Mi móvil comienza a sonar. Alcanzo la chaqueta en el asiento del copiloto y hundo la mano en el bolsillo interno.
―¡Aló!
Contesto de mal humor.
―¿En dónde carajo te has metido, Enzo? ―inhalo profundo al escuchar la voz de Rubén al otro lado de la línea―. Hace media hora tenías que estar aquí ―reclama en tono airado―. ¿Piensas echarte para atrás?
Estoy a punto de decirle que sí y mandar al demonio esa estúpida apuesta, pero justo en ese momento recuerdo la gran estupidez que cometí al apostar el diez por ciento de mis acciones. Si renuncio, Rubén se quedaría con ellas, así que dejaría de tener la mayoría accionaria y eso se traduciría en la pérdida del control sobre las empresas de la familia. Mi rostro palidece. No puedo permitir que papá vuelva al poder.
―Tuve un contratiempo de último minuto, Rubén, estaré allí en pocos minutos.
Finalizo la llamada antes de escuchar su respuesta. Lanzo el teléfono sobre el asiento, enciendo el motor del auto y me dirijo hacia la residencia de la familia Cortez.
***
Estar de vuelta en este lugar aviva todos mis recuerdos del pasado y eso no me gusta para nada.
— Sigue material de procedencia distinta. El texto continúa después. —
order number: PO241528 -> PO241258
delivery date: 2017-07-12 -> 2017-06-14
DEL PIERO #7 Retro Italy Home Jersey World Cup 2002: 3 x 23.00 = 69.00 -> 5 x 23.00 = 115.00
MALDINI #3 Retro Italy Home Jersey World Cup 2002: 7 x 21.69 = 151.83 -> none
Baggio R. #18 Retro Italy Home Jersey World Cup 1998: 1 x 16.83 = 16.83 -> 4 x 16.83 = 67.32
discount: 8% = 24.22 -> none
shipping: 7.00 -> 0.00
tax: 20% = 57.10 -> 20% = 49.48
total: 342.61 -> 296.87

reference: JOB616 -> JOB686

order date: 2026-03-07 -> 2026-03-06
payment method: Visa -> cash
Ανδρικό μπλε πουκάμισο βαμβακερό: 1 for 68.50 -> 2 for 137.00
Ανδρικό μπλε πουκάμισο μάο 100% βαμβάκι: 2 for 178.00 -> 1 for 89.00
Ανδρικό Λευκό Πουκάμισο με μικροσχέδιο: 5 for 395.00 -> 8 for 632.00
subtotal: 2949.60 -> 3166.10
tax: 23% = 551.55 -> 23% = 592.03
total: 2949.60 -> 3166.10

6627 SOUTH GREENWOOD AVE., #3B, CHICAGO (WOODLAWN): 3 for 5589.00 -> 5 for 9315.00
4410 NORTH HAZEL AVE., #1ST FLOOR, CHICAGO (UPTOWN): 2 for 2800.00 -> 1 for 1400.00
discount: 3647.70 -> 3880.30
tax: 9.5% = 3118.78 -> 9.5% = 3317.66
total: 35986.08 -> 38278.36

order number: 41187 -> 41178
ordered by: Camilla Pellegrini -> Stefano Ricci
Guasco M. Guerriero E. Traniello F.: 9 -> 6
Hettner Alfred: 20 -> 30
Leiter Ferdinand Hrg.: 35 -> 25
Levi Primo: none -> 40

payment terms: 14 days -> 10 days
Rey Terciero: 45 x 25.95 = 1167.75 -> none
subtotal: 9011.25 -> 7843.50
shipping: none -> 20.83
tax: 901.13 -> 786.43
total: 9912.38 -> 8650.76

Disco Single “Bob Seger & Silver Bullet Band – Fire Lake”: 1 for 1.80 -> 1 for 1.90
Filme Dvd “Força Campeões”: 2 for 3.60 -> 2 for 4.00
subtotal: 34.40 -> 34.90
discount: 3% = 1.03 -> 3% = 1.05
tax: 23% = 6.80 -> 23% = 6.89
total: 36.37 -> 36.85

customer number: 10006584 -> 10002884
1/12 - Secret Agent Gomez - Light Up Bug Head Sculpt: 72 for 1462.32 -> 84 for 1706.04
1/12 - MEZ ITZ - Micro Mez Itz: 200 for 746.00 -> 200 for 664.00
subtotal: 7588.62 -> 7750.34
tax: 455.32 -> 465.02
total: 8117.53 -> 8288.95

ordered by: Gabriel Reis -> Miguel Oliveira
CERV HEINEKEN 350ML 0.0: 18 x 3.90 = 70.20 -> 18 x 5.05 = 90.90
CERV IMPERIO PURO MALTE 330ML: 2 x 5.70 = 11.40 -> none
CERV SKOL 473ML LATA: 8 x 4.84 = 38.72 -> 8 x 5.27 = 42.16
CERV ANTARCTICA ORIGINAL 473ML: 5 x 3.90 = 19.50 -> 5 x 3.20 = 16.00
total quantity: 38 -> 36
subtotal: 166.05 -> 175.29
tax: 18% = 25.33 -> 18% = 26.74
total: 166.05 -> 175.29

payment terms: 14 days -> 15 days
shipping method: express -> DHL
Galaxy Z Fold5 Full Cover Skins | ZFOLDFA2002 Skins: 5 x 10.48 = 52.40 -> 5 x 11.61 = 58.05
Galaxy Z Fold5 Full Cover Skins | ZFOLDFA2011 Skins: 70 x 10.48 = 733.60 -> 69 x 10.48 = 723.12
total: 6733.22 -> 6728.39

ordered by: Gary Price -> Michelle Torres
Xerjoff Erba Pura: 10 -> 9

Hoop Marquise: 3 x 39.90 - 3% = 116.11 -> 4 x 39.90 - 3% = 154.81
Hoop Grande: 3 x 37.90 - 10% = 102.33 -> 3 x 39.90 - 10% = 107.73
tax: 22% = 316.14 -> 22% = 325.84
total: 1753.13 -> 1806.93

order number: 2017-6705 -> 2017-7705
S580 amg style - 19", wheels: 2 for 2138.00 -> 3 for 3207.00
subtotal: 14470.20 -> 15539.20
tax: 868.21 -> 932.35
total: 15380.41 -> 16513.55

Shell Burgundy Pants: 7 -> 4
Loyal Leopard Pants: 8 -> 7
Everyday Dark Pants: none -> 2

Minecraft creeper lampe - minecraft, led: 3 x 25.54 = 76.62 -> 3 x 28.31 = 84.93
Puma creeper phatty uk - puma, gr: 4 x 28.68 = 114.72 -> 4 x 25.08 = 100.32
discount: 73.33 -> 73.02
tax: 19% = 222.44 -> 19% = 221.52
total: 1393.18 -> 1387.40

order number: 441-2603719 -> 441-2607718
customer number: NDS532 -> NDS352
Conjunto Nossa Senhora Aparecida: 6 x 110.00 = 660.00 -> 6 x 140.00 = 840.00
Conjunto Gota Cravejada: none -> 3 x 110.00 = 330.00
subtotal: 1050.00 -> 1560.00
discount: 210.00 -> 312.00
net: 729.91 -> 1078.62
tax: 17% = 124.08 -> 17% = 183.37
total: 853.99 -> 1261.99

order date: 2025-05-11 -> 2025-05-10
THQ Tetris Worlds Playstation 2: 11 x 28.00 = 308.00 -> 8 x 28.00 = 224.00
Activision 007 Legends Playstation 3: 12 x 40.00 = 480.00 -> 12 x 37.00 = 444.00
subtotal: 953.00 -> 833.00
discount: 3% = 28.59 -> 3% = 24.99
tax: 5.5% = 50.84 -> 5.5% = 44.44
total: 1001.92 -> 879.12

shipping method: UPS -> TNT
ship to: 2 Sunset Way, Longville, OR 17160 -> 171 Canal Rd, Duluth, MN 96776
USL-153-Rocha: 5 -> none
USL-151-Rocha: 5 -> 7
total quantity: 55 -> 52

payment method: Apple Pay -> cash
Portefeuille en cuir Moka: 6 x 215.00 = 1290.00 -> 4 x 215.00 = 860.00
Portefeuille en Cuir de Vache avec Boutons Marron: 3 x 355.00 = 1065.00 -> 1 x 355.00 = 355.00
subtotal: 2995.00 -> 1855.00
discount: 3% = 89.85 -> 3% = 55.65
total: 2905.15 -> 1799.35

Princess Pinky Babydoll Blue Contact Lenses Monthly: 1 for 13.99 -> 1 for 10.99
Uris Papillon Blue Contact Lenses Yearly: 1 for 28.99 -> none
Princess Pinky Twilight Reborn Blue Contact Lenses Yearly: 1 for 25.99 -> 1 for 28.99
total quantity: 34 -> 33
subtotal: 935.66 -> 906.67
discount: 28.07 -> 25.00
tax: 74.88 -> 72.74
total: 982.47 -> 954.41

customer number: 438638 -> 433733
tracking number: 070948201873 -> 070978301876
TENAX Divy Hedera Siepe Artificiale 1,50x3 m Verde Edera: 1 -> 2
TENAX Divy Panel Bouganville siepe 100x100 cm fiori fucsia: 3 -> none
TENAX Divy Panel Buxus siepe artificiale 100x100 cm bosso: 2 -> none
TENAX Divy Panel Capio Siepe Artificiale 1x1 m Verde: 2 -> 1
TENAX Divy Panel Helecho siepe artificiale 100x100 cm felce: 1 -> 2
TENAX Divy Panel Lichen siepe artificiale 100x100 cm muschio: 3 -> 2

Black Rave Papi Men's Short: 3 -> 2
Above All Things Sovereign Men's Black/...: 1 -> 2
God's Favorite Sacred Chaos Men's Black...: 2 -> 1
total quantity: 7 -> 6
Abandono mi auto y le entrego las llaves al chico del parking. Ajusto los botones de mi chaqueta y, con pasos decididos, me dirijo al interior de la carpa que se ha instalado en el patio de la mansión. Joder, esto es una locura. Nunca debí volver a este lugar. Esto es lo último que voy a hacer en nombre de una absurda tradición que debió parar hace mucho tiempo.
―¿Vamos, Enzo, no seas aguafiestas?
Niego con la cabeza.
―No estamos en condiciones de manejar. No voy a poner en riesgo la vida de ninguno de ustedes.
―Vamos, viejo, tómate un trago ―me indica Rubén al tenderme la botella de licor que sostiene en su mano derecha―. Estás perdiendo el valor.
Ruedo los ojos.
―Ya es suficiente por esta noche, chicos, lo más conveniente es que cada uno de nosotros regrese a casa.
Saco el móvil de mi bolsillo para llamar a mi chofer, pero Álvaro me lo arranca de las manos.